*** Opening of Provided entries ***

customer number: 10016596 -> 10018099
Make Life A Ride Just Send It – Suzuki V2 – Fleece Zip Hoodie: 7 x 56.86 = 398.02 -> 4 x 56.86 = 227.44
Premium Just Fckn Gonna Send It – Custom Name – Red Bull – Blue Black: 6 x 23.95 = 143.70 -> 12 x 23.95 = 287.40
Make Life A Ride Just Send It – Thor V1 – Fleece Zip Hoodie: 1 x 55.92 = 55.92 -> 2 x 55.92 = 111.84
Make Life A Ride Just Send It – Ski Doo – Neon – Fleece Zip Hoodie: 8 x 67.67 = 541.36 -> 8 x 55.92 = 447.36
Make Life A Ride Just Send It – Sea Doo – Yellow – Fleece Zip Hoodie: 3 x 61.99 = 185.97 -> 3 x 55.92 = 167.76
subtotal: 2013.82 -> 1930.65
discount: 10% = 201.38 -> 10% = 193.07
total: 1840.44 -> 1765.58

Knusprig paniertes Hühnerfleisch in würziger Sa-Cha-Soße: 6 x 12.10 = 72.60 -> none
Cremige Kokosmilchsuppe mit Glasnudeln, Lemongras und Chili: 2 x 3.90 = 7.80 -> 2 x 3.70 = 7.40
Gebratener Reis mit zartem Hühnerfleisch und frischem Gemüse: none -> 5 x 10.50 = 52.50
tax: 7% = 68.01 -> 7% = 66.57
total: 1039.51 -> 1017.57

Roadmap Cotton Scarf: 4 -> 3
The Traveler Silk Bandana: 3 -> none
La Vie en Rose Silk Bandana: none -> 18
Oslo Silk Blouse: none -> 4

*** Close of Provided entries ***

Only one span is to be repeated: the line with "total: 1840.44 -> 1765.58" through the final line of the entries above, word for word.

total: 1840.44 -> 1765.58

Knusprig paniertes Hühnerfleisch in würziger Sa-Cha-Soße: 6 x 12.10 = 72.60 -> none
Cremige Kokosmilchsuppe mit Glasnudeln, Lemongras und Chili: 2 x 3.90 = 7.80 -> 2 x 3.70 = 7.40
Gebratener Reis mit zartem Hühnerfleisch und frischem Gemüse: none -> 5 x 10.50 = 52.50
tax: 7% = 68.01 -> 7% = 66.57
total: 1039.51 -> 1017.57

Roadmap Cotton Scarf: 4 -> 3
The Traveler Silk Bandana: 3 -> none
La Vie en Rose Silk Bandana: none -> 18
Oslo Silk Blouse: none -> 4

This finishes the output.